Pemetaan Kebisingan Lingkungan di Sekitar Terminal Jombor dan Jalan Magelang, Yogyakarta
Abstract
Kawasan Terminal Jombor dan Jalan Magelang di Yogyakarta memiliki potensi
kebisingan tinggi karena kepadatan lalu lintas yang signifikan, dipicu oleh pusat
bisnis, perbelanjaan, dan hiburan. Penelitian ini menganalisis dan memetakan
tingkat kebisingan akibat aktivitas masyarakat dan lalu lintas, sesuai Peraturan
Gubernur DIY Nomor 40 Tahun 2017 tentang Baku Tingkat Kebisingan.
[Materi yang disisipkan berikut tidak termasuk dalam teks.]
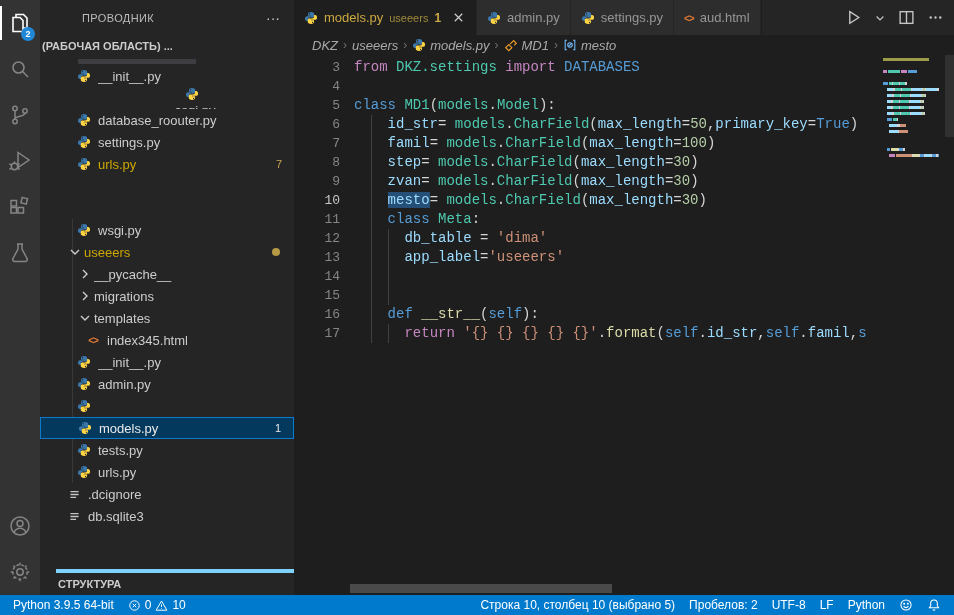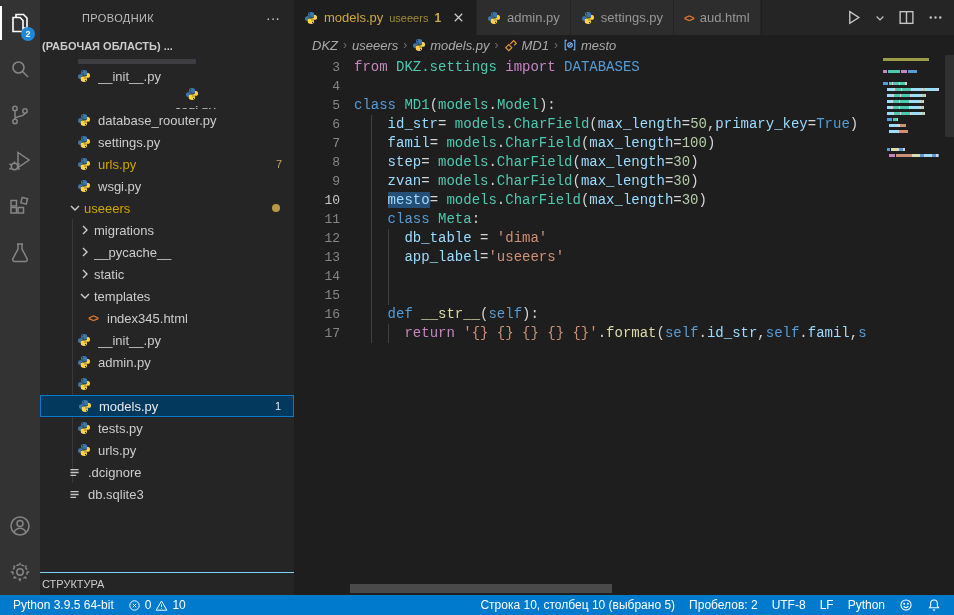"wsgi.py" div.row { margin-top: none -> 44px }
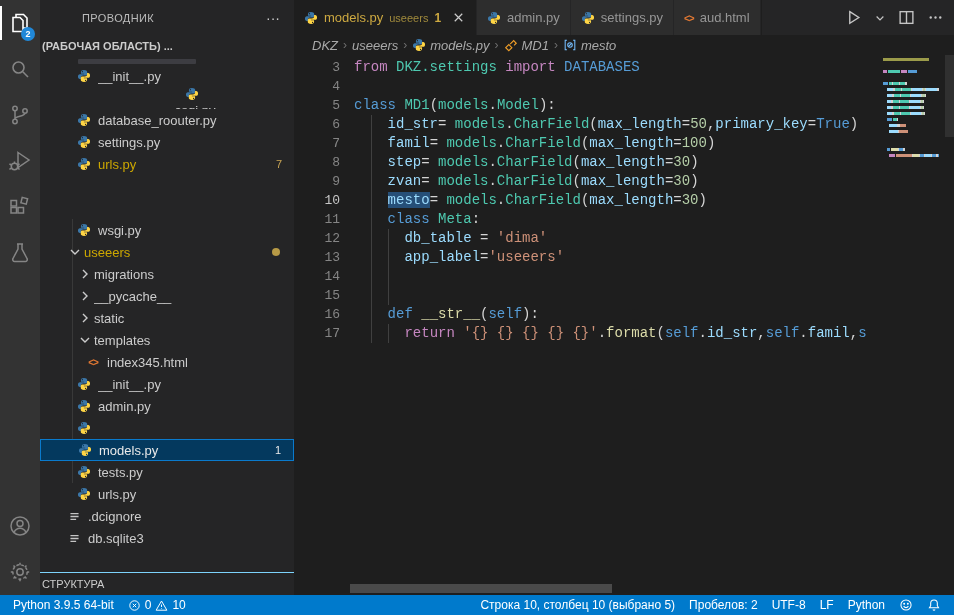"migrations" div.row { order: before "__pycache__" -> after "__pycache__" }
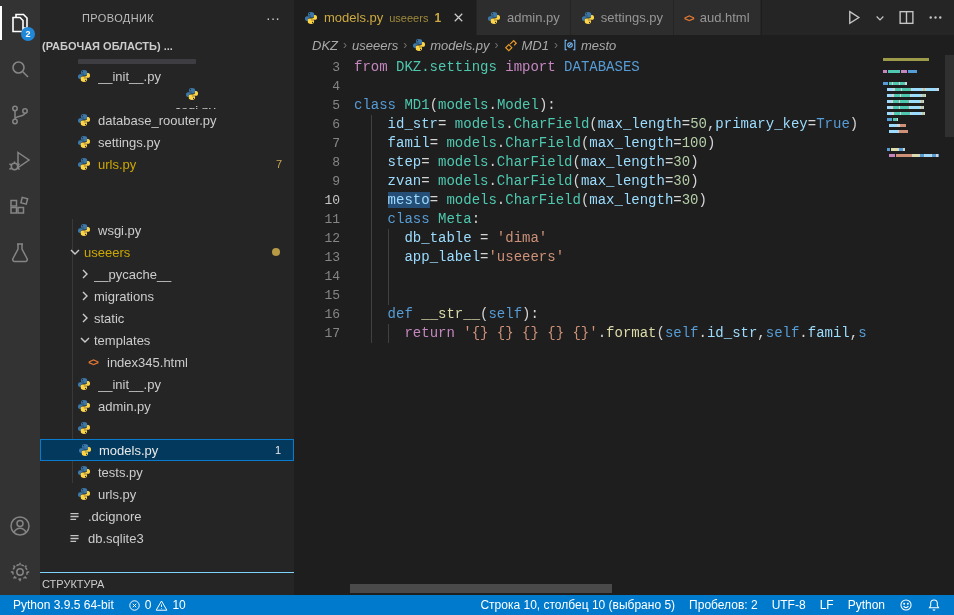"static" div.row { html: <div> <span> <svg> <path></path> </svg> </span> <span>static</span> </div> -> none }
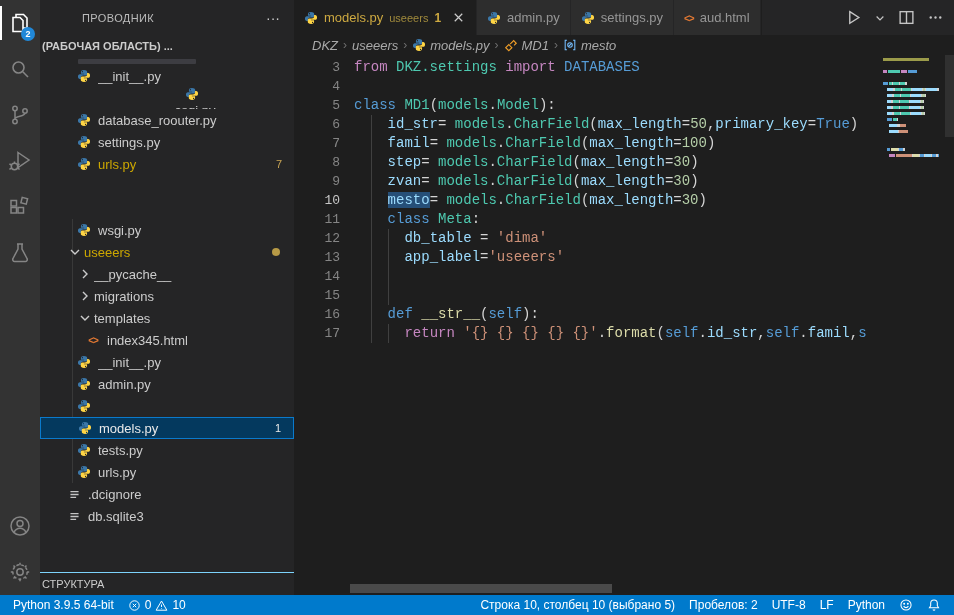"СТРУКТУРА" .sb-outline { border-top: 1px solid #7dd3fc -> 4px solid #7dd3fc; font-weight: normal -> bold; left: 0 -> 16px }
Data
dikumpulkan menggunakan Sound Level Meter Type Lutron SL-4012 di enam
lokasi: Terminal Jombor, Flyover Jombor, Sekolah Tinggi Multi Media (MMTC),
Jogja City Mall, Bank BPD DIY Syariah, dan Atakrib Electronics Lifestyle, selama
24 jam dengan tujuh pengukuran per titik setiap jam sesuai SNI 8427:2017. Hasil
menunjukkan tingkat kebisingan siang malam (LSM) sebagai berikut: Titik 1: 69,4
dB, Titik 2: 76,9 dB, Titik 3: 74,8 dB, Titik 4: 74,1 dB, Titik 5: 74,5 dB, dan Titik
6: 75,5 dB. Titik 2 hingga 6 melebihi baku mutu, ditandai dengan warna merah
pada peta distribusi kebisingan. Pengendalian kebisingan dirancang menggunakan
tumbuhan, seperti Anak Nakal (Durant repens) di Titik 1, 3, 4, 5, dan 6, serta
Tanaman Johar (Cassia siamea) dan tanaman soka di Titik 2.